### About this task
Look for "none" in every line of the listing. Copy the lines that have it.

Segment Open

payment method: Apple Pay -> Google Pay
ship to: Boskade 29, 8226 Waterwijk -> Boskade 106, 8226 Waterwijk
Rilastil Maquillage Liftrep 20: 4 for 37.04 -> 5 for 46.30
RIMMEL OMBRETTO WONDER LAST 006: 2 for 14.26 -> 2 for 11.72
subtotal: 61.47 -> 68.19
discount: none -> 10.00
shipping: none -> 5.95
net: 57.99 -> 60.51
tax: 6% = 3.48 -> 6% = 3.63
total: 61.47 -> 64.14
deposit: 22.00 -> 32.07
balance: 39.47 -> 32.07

Segment Closed

### Written response
discount: none -> 10.00
shipping: none -> 5.95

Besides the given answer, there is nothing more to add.